[Data entries]
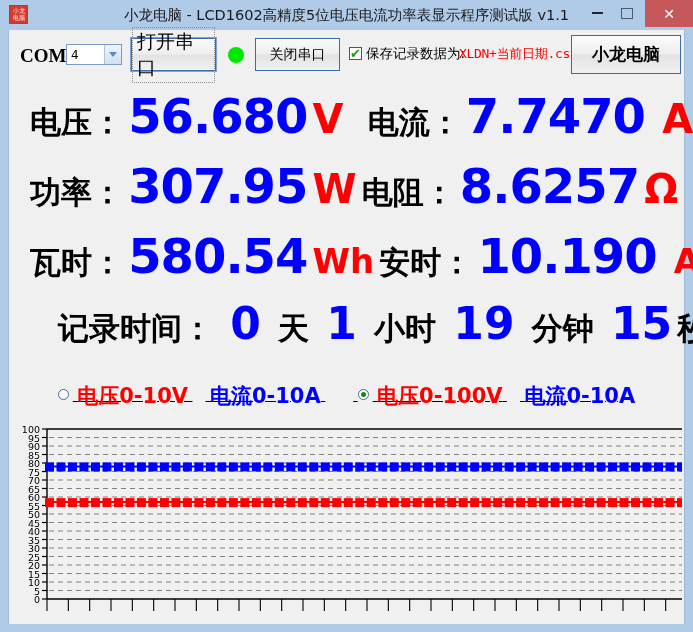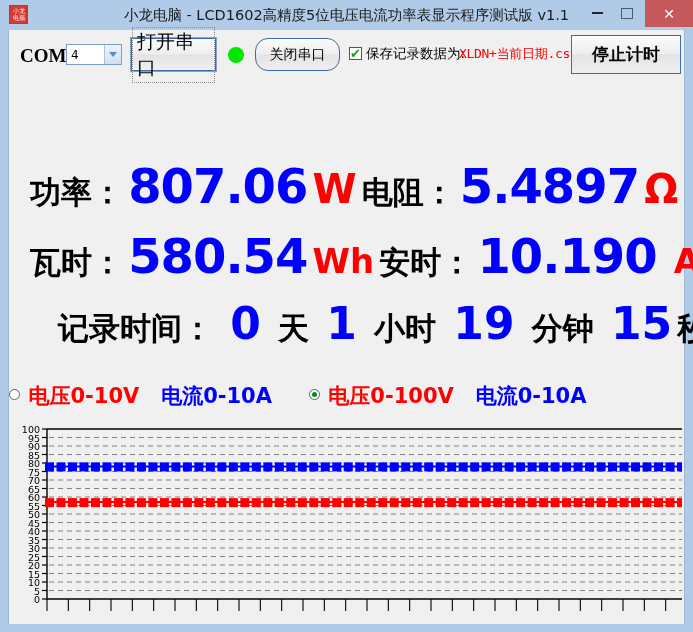"关闭串口" .btn-close-port { border-radius: 13px -> none }
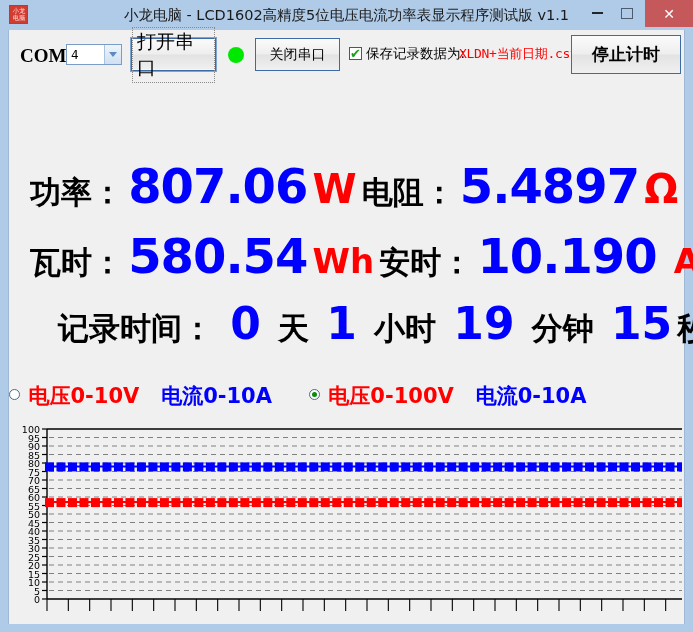"停止计时" span { text: 停止计时 -> 小龙电脑 }
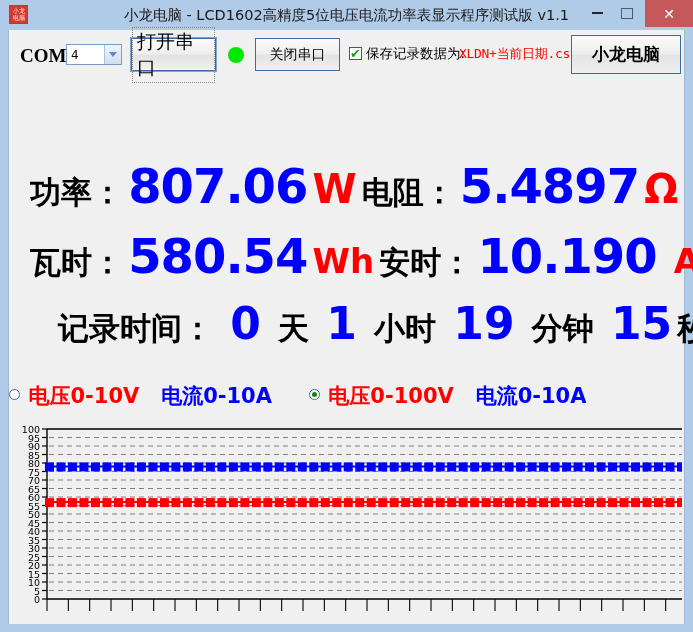"电压： 56.680 V 电流： 7.7470" div.readout { html: none -> <div> <span></span> <span>电压：</span> <span>56.680</span> <span>V</span> <span></span> <span>电流：</span> <span>7.7470</span> <span></span> <span>A</span> </div> }
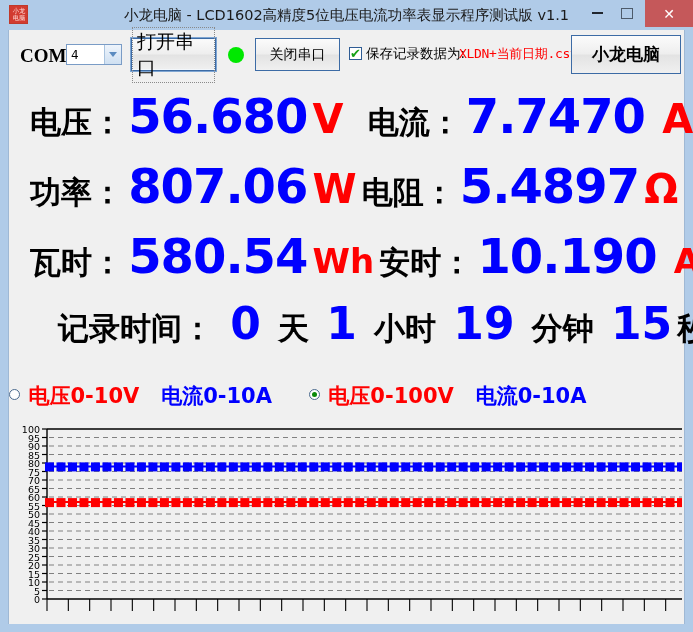"807.06" span.num { text: 807.06 -> 307.95 }
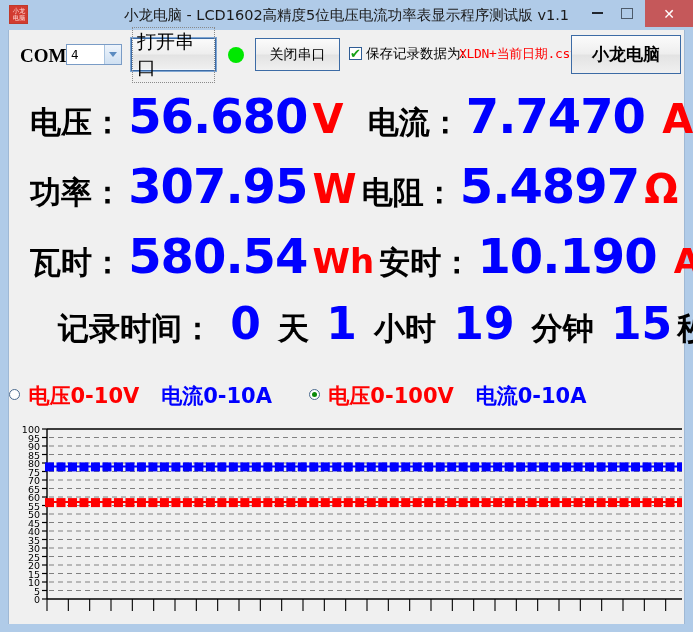"5.4897" span.num { text: 5.4897 -> 8.6257 }
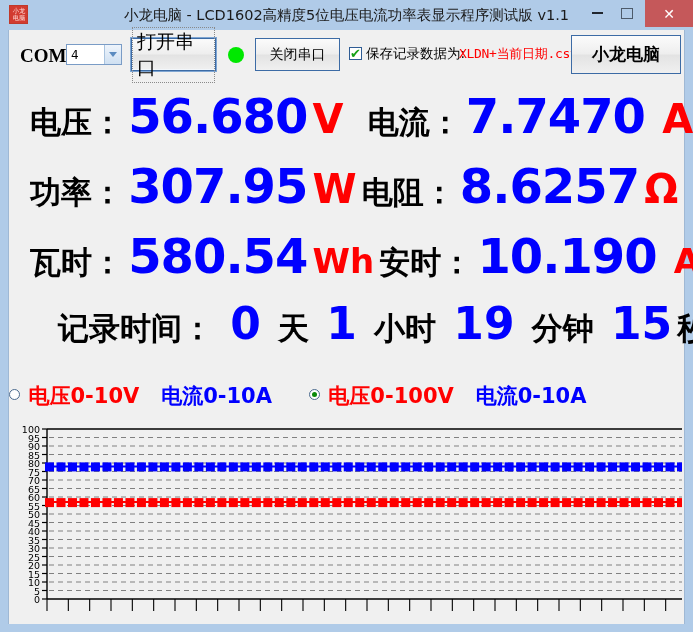"电压0-10V 电流0-10A 电压0-100V 电流0-10A" .radiorow { text-align: none -> center; text-decoration: none -> underline }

[What you are asked to do]: What you return must be every entry, word for word, without any pictures.

[Result of the task]:
"关闭串口" .btn-close-port { border-radius: 13px -> none }
"停止计时" span { text: 停止计时 -> 小龙电脑 }
"电压： 56.680 V 电流： 7.7470" div.readout { html: none -> <div> <span></span> <span>电压：</span> <span>56.680</span> <span>V</span> <span></span> <span>电流：</span> <span>7.7470</span> <span></span> <span>A</span> </div> }
"807.06" span.num { text: 807.06 -> 307.95 }
"5.4897" span.num { text: 5.4897 -> 8.6257 }
"电压0-10V 电流0-10A 电压0-100V 电流0-10A" .radiorow { text-align: none -> center; text-decoration: none -> underline }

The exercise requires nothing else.